Suspendu de la cote à la Bourse de Casablanca, le promoteur immobilier marocain CGI vit l’un des moments les plus difficiles de son histoire. Décryptage.
Le Conseil déontologique des valeurs mobilières a ordonné ce jeudi 16 octobre, au matin, la suspension du titre CGI de la cote à la Bourse de Casablanca. Objectif : « Empêcher les mouvements erratiques sur le titre, et éviter aux petits porteurs des pertes colossales », explique une source autorisée au sein de l’autorité du marché casablancais.
Cette décision fait suite à la comparution, mercredi 15 octobre, du directeur général du promoteur immobilier marocain, Ali Ghannam, devant le procureur du roi auprès de la cour d’appel de Fès, chargé des délits financiers. Anass Alami, le puissant patron de la Caisse de dépôt et de gestion CDG), maison mère du promoteur immobilier, ainsi qu’une vingtaine de cadres et d’employés du groupe ont également été auditionnés.
Les prévenus, 23 au total, sont poursuivis pour escroquerie, dilapidation de deniers publics et constitution de bande criminelle. De lourdes accusations qui font suite à l’enquête initiée par le roi en août dernier et confiée à la Brigade nationale de la police judiciaire (BNPJ), à l’Inspection générale des finances et ) l’Inspection générale de l’administration territoriale.
Colère royale
À l’origine de cette affaire : des plaintes adressées au roi par des clients de la CGI dans la ville de Al Hoceima, dans le nord-est du Maroc. Le projet en question n’est autre que « Madinat Badès », un complexe résidentiel dont les travaux ont été lancés en 2003 et qui visait la construction de 2 100 logements.
« Il y avait plusieurs défaillances techniques. En plus du retard sur la livraison, la qualité des matériaux utilisés et des équipements ne respectait pas le cahier des charges de départ. Les clients ont épuisé tous les recours possibles avant de saisir directement le roi, qui se trouvait sur place pour ses vacances d’été », explique un élu local.

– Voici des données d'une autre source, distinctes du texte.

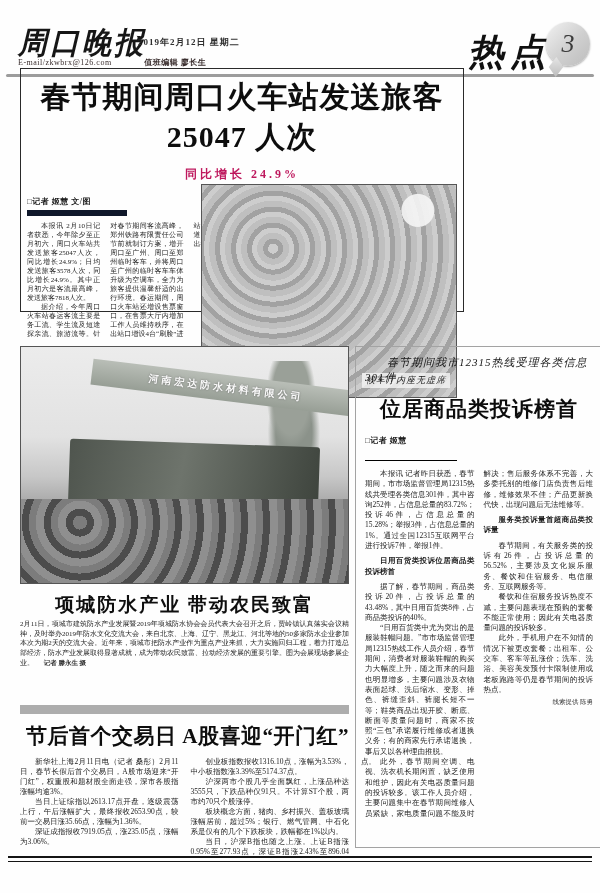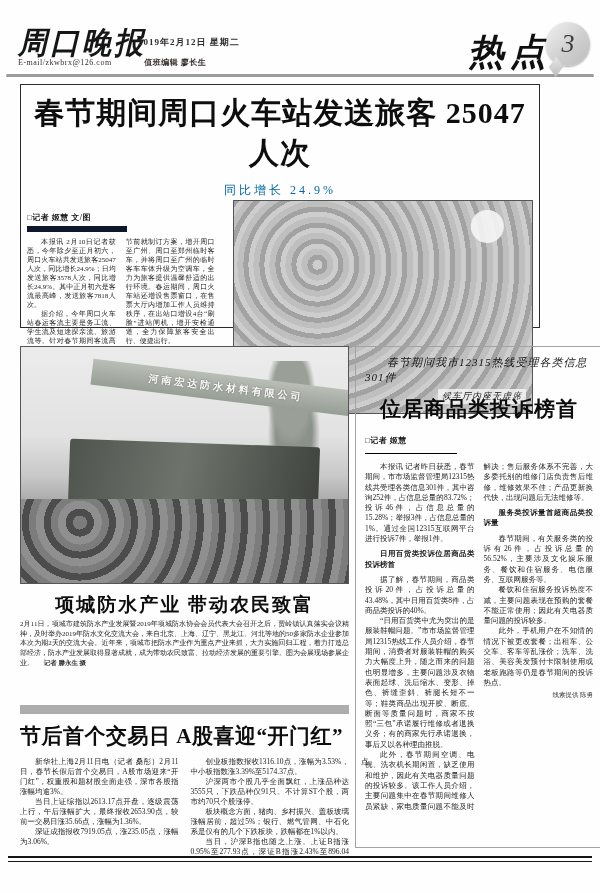"春节期间周口火车站发送旅客 25047 人次" .lead-box { top: 84px -> 68px; width: 520px -> 444px }
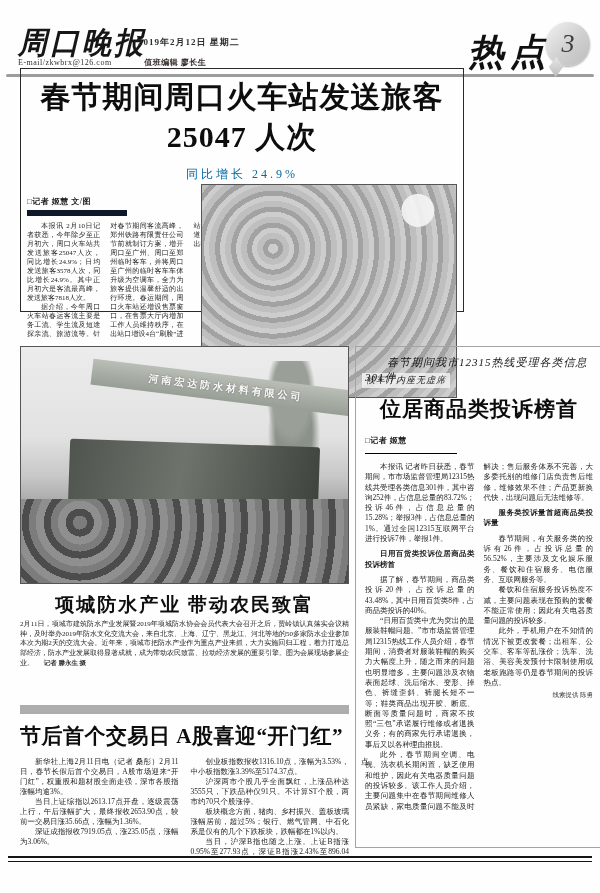"同比增长 24.9%" .lead-subhead { color: #0369a1 -> #be185d; font-weight: none -> bold }
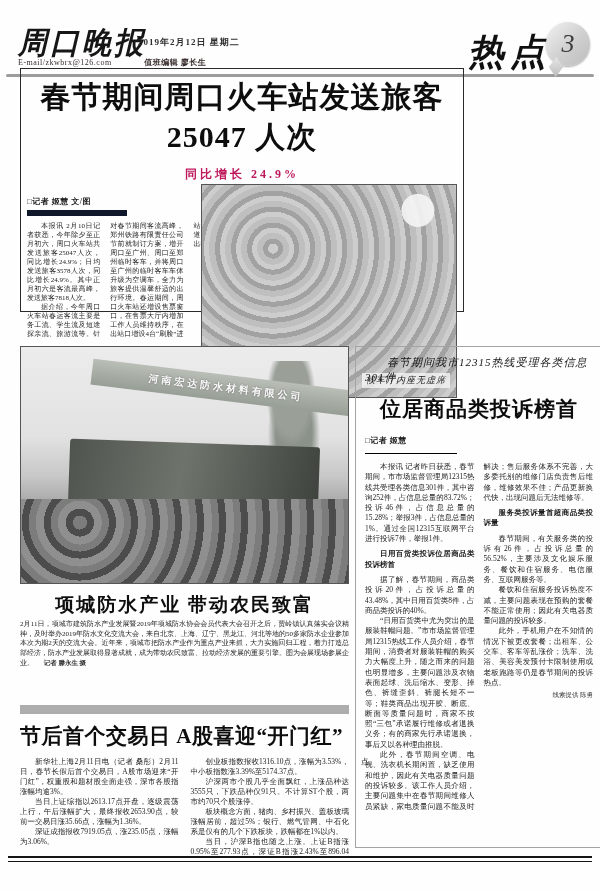"□记者 姬慧" .right-byline { padding-bottom: 7px -> 14px }
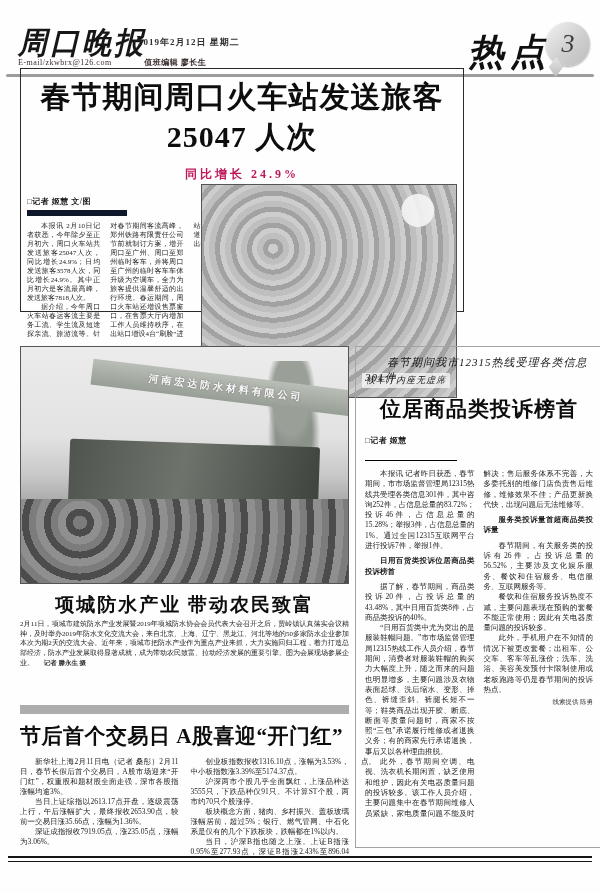"节后首个交易日 A股喜迎“开门红”" .stocks-title { text-align: left -> right }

Mieux, l’enquête qui devait concerner initialement le seul pôle urbain de Madinat Badès a été étendue à tous les programmes de logement de la CGI dans le nord du pays, notamment à Tanger et à Nador. « Nous avons trouvé des irrégularités à la pelle, sans compter les dépassements budgétaires, souvent injustifiés. Mais nous ne pouvons rien dire de plus, pour ne pas violer le secret d’instruction », explique une source à la BNPJ.
Le dossier, aujourd’hui entre les mains du parquet général de Fès, devrait être transféré dans les prochains jours au juge d’instruction auprès de la Cour d’appel de la même ville. En attendant, « les 23 prévenus continueront de jouir de leur liberté », assure une source judiciaire.
Des têtes allaient tomber tomber
Perçue parfois comme une chasse aux sorcières au sein de la plus importante institution financière du pays, cette affaire choque les milieux des affaires, notamment ceux de la construction et de la promotion immobilière. « Les retards dans les livraisons et les défaillances techniques font partie du métier. Et des lois sont justement là pour réguler ce genre de problèmes. Notre crainte, c’est que cette affaire serve d’argument pour jeter à la vindicte populaire des gens connus pour leur sérieux et leur professionnalisme », signale le patron d’un grand groupe immobilier, membre de la Fédération marocaine des promoteurs immobiliers.
Une chose est sûre, quelle que soit l’issue de ce feuilleton judiciaire, des têtes vont tomber. À commencer par celle d’Anass Alami, 54 ans, DG de la CDG depuis juin 2009. Les noms de ses remplaçants circulent déjà. Certains évoquent Ahmed Reda Chami, ancien dirigeant du groupe Saham et ex-ministre du Commerce et de l’Industrie sous Abbas El Fassi, quand d’autres avancent le nom de Said Ibrahimi, l’actuel patron de Casablanca Finance City.